Osteoarthritis

This is a degenerative process that begins with damage to the cartilage. This should be smooth surfaces that glide against each other at the end of joints. Instead it becomes roughened and there are secondary changes to the joint. The joint capsule becomes inflamed and there is also a reduction in the amount of fluid which decreases friction within the joint. Eventually there is abnormal bone destruction and growth which can reduce the joints ability to move in a normal fashion. 

In dogs it is common to see stiffness and a reluctance to run or jump. Osteoarthritis affects more than just dogs- cats, birds and even elephants have been diagnosed with this condition. 


Rehabilitation Goals

Changes to the joint cause pain which can be debilitating and cause significant secondary compensatory changes and discomfort. This makes pain management the most important goal of rehabilitation. 

Maintaining range of motion to affected joints which are likely to have reduced range of motion. The joints surrounding the arthritic joint make of for the reduction and will increase their mobility in response.

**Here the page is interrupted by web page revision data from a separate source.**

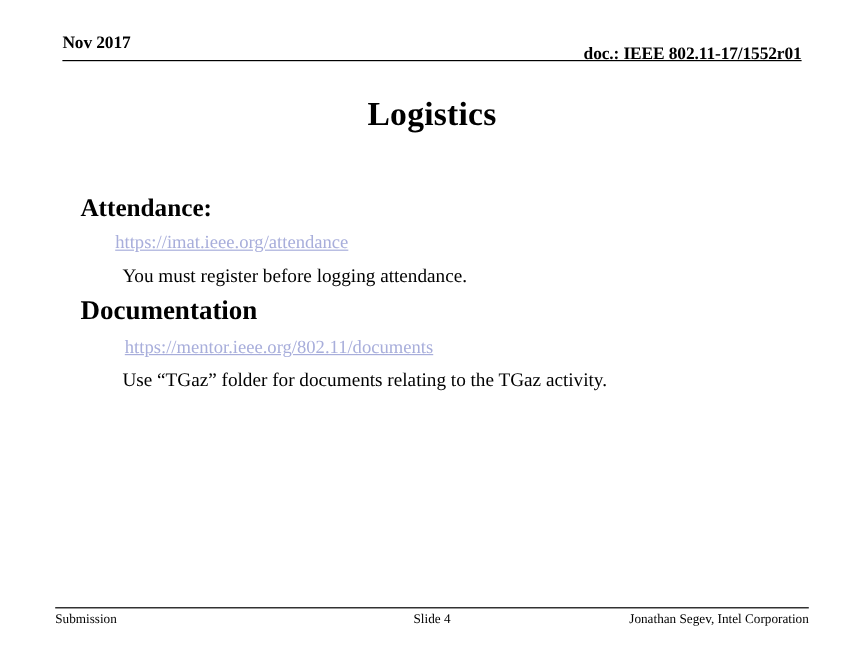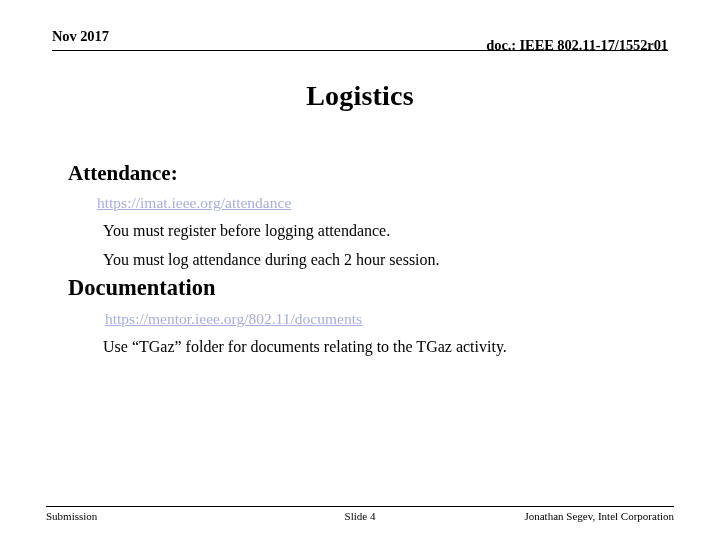--- a/index.html
+++ b/index.html
@@ -64,23 +64,24 @@
     width: 720px;
     text-align: center;
     font-size: 28px;
     font-weight: bold;
     letter-spacing: 0.2px;
   }
 
   
   .body-block {
     position: absolute;
-    left: 11px;
+    left: 0;
     top: 160px;
     width: 688px;
+    padding-left: 10px;
   }
   .line {
     white-space: nowrap;
   }
   .lvl1 {
     font-size: 21px;
     font-weight: bold;
     padding-left: 57px;
     line-height: 26px;
     margin-bottom: 3px;
@@ -163,21 +164,20 @@
   <div class="slide-title">Logistics</div>
 
   <div class="body-block">
 
     <div class="line lvl1">Attendance:</div>
 
     <div class="line link link-attendance">https://imat.ieee.org/attendance</div>
 
     <div class="line lvl2">You must register before logging attendance.</div>
 
-    <div class="line lvl2">You must log attendance during each 2 hour session.</div>
 
     <div class="line lvl1 doc-head gap-before-doc">Documentation</div>
 
     <div class="line link link-documents">https://mentor.ieee.org/802.11/documents</div>
 
     <div class="line lvl2">Use “TGaz” folder for documents relating to the TGaz activity.</div>
 
   </div>
 
   <div class="footer-rule"></div>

This increases the risk of future injury. 

Improve active stabilisation of the joint through strengthening muscles. 

Manage weight to minimise the stress placed on the joint with unnecessary forces through the joint. 

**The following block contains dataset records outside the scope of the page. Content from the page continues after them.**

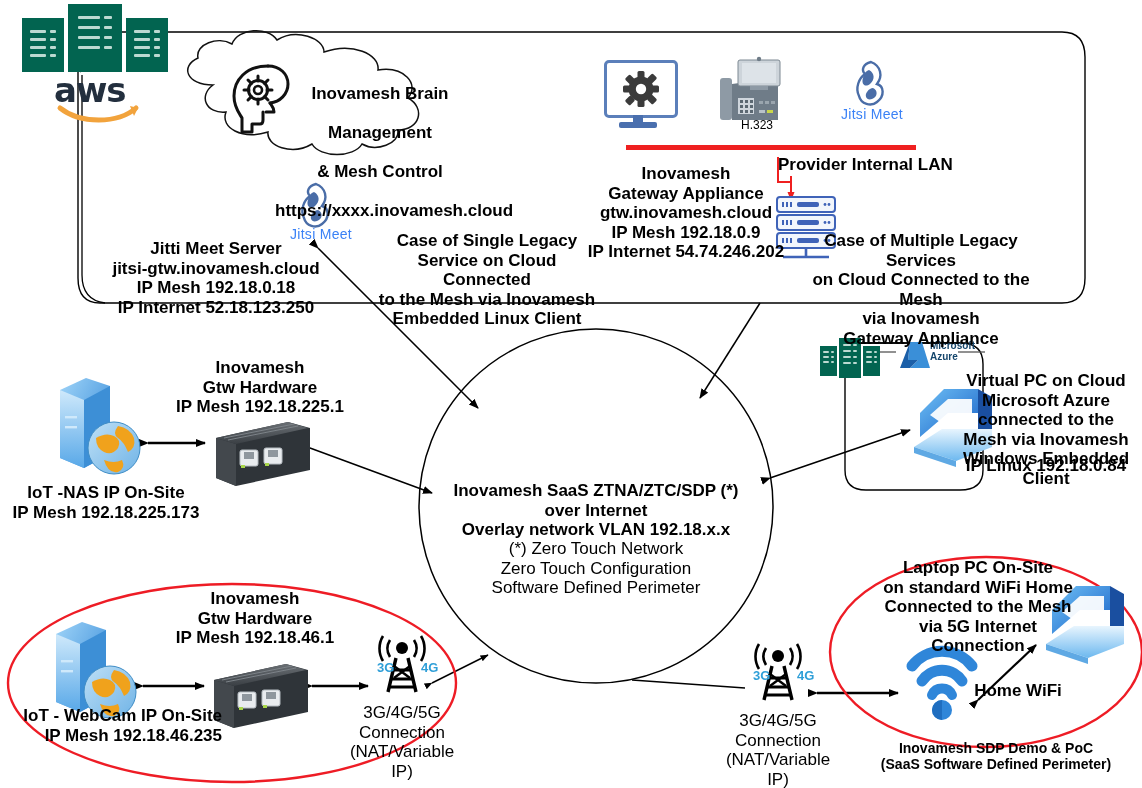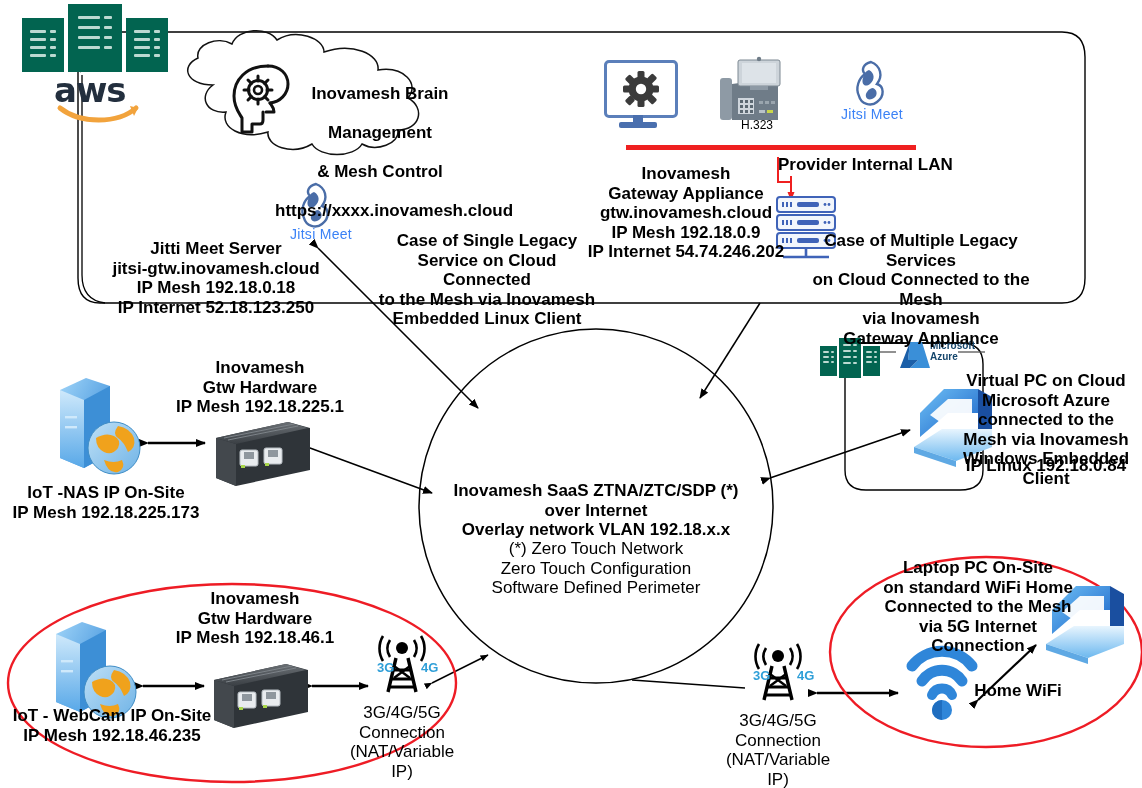--- a/index.html
+++ b/index.html
@@ -458,21 +458,21 @@
 Windows Embedded Client</div>
 
   <div class="lbl f13" style="left:466px;top:539px;width:260px;">(*) Zero Touch Network
 Zero Touch Configuration
 Software Defined Perimeter</div>
   <div class="lbl b f13" style="left:951px;top:456px;width:190px;">IP Linux 192.18.0.84</div>
 
   <div class="lbl b f13" style="left:155px;top:589px;width:200px;">Inovamesh
 Gtw Hardware
 IP Mesh 192.18.46.1</div>
-  <div class="lbl b f13" style="left:2px;top:706px;width:220px;">IoT - WebCam IP On-Site
+  <div class="lbl b f13" style="left:2px;top:706px;width:220px;text-align:right;">IoT - WebCam IP On-Site
 IP Mesh 192.18.46.235</div>
 
   <div class="tower-txt" style="left:377px;top:660px;">
     <span class="g3">3G</span>
   </div>
   <div class="tower-txt" style="left:421px;top:660px;">
     <span class="g4">4G</span>
   </div>
   <div class="lbl f13" style="left:337px;top:703px;width:130px;">3G/4G/5G
 Connection
@@ -486,14 +486,16 @@
   </div>
   <div class="lbl f13" style="left:713px;top:711px;width:130px;">3G/4G/5G
 Connection
 (NAT/Variable IP)</div>
 
   <div class="lbl b f13" style="left:873px;top:558px;width:210px;">Laptop PC On-Site
 on standard WiFi Home
 Connected to the Mesh
 via 5G Internet Connection</div>
   <div class="lbl b f13" style="left:968px;top:681px;width:100px;">Home WiFi</div>
+  <div class="lbl b f14" style="left:856px;top:740px;width:280px;">Inovamesh  SDP Demo &amp; PoC
+(SaaS Software Defined Perimeter)</div>
 
 </div>
 
 </body></html>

Maintain activity levels and mental stimulation to achieve great quality of life. 


Treatment options

While medication is the most obvious treatment for osteoarthritis there are many more options that can give your pet relief. 

Exercise therapy is the mainstay of long term arthritis management. It will become a simple addition to your lifestyle that will eventually fade into the background, but give your dog lasting relief. 

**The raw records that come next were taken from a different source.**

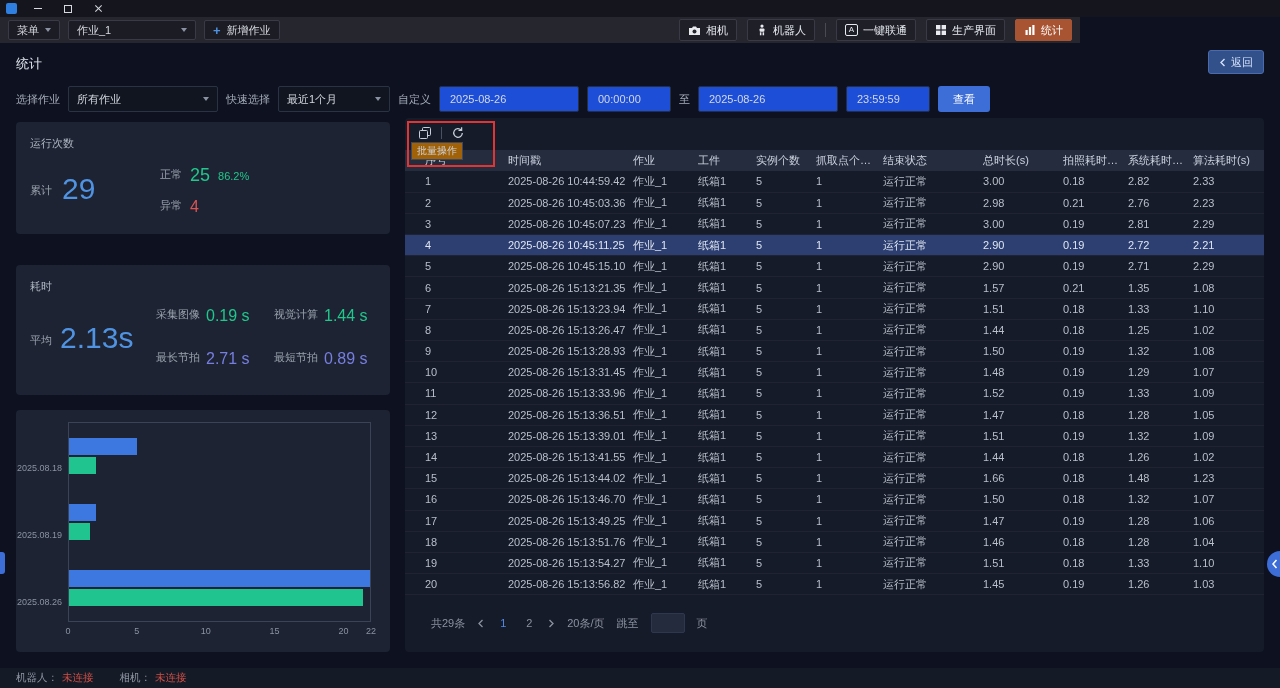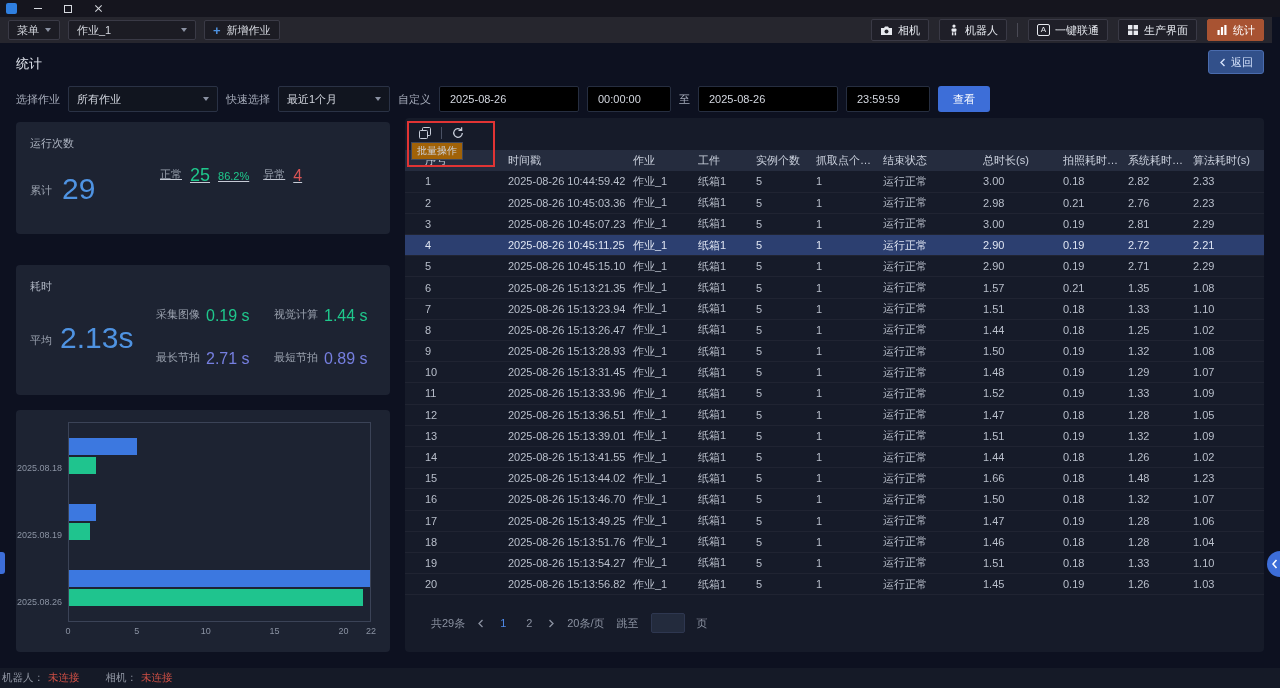--- a/index.html
+++ b/index.html
@@ -13,21 +13,21 @@
   .title-path { flex:1 1 auto; }
   .win-controls { display:flex; align-items:center; height:100%; }
   .win-btn { width:30px; height:17px; display:flex; align-items:center; justify-content:center; cursor:default; }
   .glyph-min { width:8px; height:1px; background:#d7dae0; display:block; }
   .glyph-max { width:8px; height:8px; border:1px solid #d7dae0; display:block; }
   .glyph-close { position:relative; width:9px; height:9px; display:block; }
   .glyph-close::before,.glyph-close::after { content:""; position:absolute; left:4px; top:0; width:1px; height:9px; background:#d7dae0; }
   .glyph-close::before { transform:rotate(45deg); } .glyph-close::after { transform:rotate(-45deg); }
 
   
-  .menubar { position:absolute; left:0; top:17px; width:1272px; height:26px; background:#26262e;
+  .menubar { position:absolute; left:0; top:17px; width:1080px; height:26px; background:#26262e;
     display:flex; align-items:center; padding:0 8px; gap:8px; }
   .mbtn { display:flex; align-items:center; gap:6px; height:20px; padding:0 8px; background:#1c1c24;
     border:1px solid #3a3a46; border-radius:2px; font-size:11px; color:#d6d9e0; white-space:nowrap; }
   .job-select { width:128px; justify-content:space-between; }
   .caret { width:0; height:0; border-left:3.5px solid transparent; border-right:3.5px solid transparent; border-top:4px solid #8a91a2; display:inline-block; }
   .plus { color:#4f93e2; font-size:13px; font-weight:bold; line-height:1; }
   .plus::before { content:"+"; }
   .menubar-right { margin-left:auto; display:flex; align-items:center; gap:10px; }
   .rbtn { display:flex; align-items:center; gap:5px; height:22px; padding:0 8px; font-size:11px; color:#e6e9ef;
     background:#1f1f28; border:1px solid #3a3a46; border-radius:2px; white-space:nowrap; }
@@ -42,38 +42,38 @@
   .page-title { position:absolute; left:16px; top:12px; font-size:13px; color:#e2e6ee; }
   .back-btn { position:absolute; right:16px; top:7px; height:24px; padding:0 10px; background:#32508a;
     border:1px solid #4a6cae; border-radius:3px; display:flex; align-items:center; gap:5px; font-size:11px; color:#d5e2fb; }
 
   
   .filter-row { position:absolute; left:16px; top:86px; height:26px; display:flex; align-items:center; gap:8px; font-size:11px;text-align:center; }
   .flabel { color:#a7adbb; white-space:nowrap; }
   .fselect { height:26px; background:#11151f; border:1px solid #2a3245; border-radius:2px; display:flex;
     align-items:center; justify-content:space-between; padding:0 8px; color:#d4d8e0; }
   .sel-job { width:150px; } .sel-quick { width:112px; }
-  .finput { height:26px; background:#000000; border:1px solid #262e40; border-radius:2px; display:flex;
+  .finput { height:26px; background:#1d4ed8; border:1px solid #262e40; border-radius:2px; display:flex;
     align-items:center; padding:3px 10px; color:#d4d8e0; }
   .inp-date { width:140px; } .inp-time { width:84px; }
   .view-btn { height:26px; width:52px; background:#3d6ed8; border-radius:3px; color:#fff; display:flex;
     align-items:center; justify-content:center; font-size:11px; }
 
   
   .card { position:absolute; background:#1d2332; border-radius:4px; }
   .card-title { position:absolute; left:14px; top:14px; font-size:11px; color:#aeb5c2; }
   .card-run { left:16px; top:122px; width:374px; height:112px; }
   .card-time { left:16px; top:265px; width:374px; height:130px; }
   .card-chart { left:16px; top:410px; width:374px; height:242px; }
 
   .big-num { color:#4f93e2; }
   .run-total { position:absolute; left:14px; top:52px; display:flex; align-items:flex-end; gap:10px; }
   .run-total .lbl { font-size:11px; color:#9aa1ae; padding-bottom:6px; }
   .run-total .val { font-size:30px; line-height:1; }
-  .run-right { position:absolute; left:144px; top:44px; display:flex; flex-direction:row; gap:14px;text-decoration:underline; }
+  .run-right { position:absolute; left:144px; top:44px; display:flex; flex-direction:column; gap:14px; }
   .stat-line { display:flex; align-items:flex-end; gap:8px; }
   .stat-line .lbl { font-size:11px; color:#9aa1ae; padding-bottom:2px; }
   .v-green { color:#1fc88c; } .v-red { color:#d95454; } .v-purple { color:#767fe0; }
   .stat-line .val { font-size:18px; line-height:1; }
   .stat-line .val-sm { font-size:16px; line-height:1; }
   .stat-line .pct { font-size:11px; padding-bottom:2px; }
 
   .time-avg { position:absolute; left:14px; top:58px; display:flex; align-items:flex-end; gap:8px; }
   .time-avg .lbl { font-size:11px; color:#9aa1ae; padding-bottom:5px; }
   .time-avg .val { font-size:30px; line-height:1; }
@@ -108,21 +108,21 @@
   table.results tr.selected td { background:#2c3f70; color:#dfe5f2; }
 
   .pagination { position:absolute; left:26px; top:492px; height:26px; display:flex; align-items:center; gap:12px; font-size:11px; color:#8b92a1; }
   .page-num { min-width:14px; text-align:center; }
   .page-current { color:#4f8ae8; }
   .jump-input { width:34px; height:20px; background:#232b3d; border:1px solid #2e3750; border-radius:2px; }
   .pg-arrow { display:flex; align-items:center; }
 
   
   .statusbar { position:absolute; left:0; bottom:0; width:1280px; height:20px; background:#151a27;
-    display:flex; align-items:center; gap:26px; padding:0 2px; font-size:10.5px; }
+    display:flex; align-items:center; gap:26px; padding:0 16px; font-size:10.5px; }
   .sb-group { display:flex; align-items:center; gap:4px; }
   .sb-label { color:#8f95a2; } .sb-value { color:#cf4f45; }
 
   
   .edge-tab-left { position:absolute; left:0; top:552px; width:5px; height:22px; background:#3d6ed8; border-radius:0 3px 3px 0; }
   .edge-collapse { position:absolute; right:0; top:551px; width:13px; height:26px; background:#3d6ed8;
     border-radius:13px 0 0 13px; display:flex; align-items:center; justify-content:flex-end; padding-right:2px; }
 </style>
 </head>
 <body>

Manual therapies can be in the form of the treatments I will perform on your pet, but they also include the massage we can teach you, once again ensuring your pet gets regular care.

Thermal therapy - heat packs, heated blankies, and cool packs change the blood flow to the area and targeted use can keep your pet comfy. 

To get the best level of pain management using medications it is best to use a combination rather than single medications on their own. These medications potentiate (make others work better) each other resulting in reduced doses needed for the same affect and thus reducing the likelihood of side effects. It can be daunting to have your pet on a variety of medications but we are always happy to work out a plan that is achievable for you and result in the best outcome for your pet. 

To minimise the systemic (whole body) impact of medications we can perform targeted joint injections to treat the disease process occurring and as disease progresses, modify the chemicals within the joint that cause pain. Initially we can start of with a product called Hyuralonic acid, it increases the fluid in the joint that adds to the slipperiness of the surfaces, helping them glide against each other. The next step up is Platelet rich plasma (PRP) which we are proud to start offering this year. 

Other important treatments include weight loss, pentosan and nutraceuticals. 

 


Why does this disease process occur, can we prevent it?

Prevention of Osteoarthritis begins from the day your pet moves into your house. By setting them up as young animals to succeed we reduce the risk of arthritis development. 

Appropriate weight from a young age can drastically reduce how quickly we see signs of osteoarthritis and have a positive impact on your dogs quality of life and even their longevity. You can look at this blog to help you understand what a good body condition score looks like.  

Exercise is important for young growing animals, those in the prime of their life and the more 'mature' pets. Weight bearing exercises (i.e. those done on land against gravity) are needed to develop healthy joints and bones. Compression across the joint is vital to cartilage nutrient delivery and joint nutrition. Excessive exercise can cause harm, so using common sense and choosing appropriate play buddies, stopping when they are tired will minimise this risk.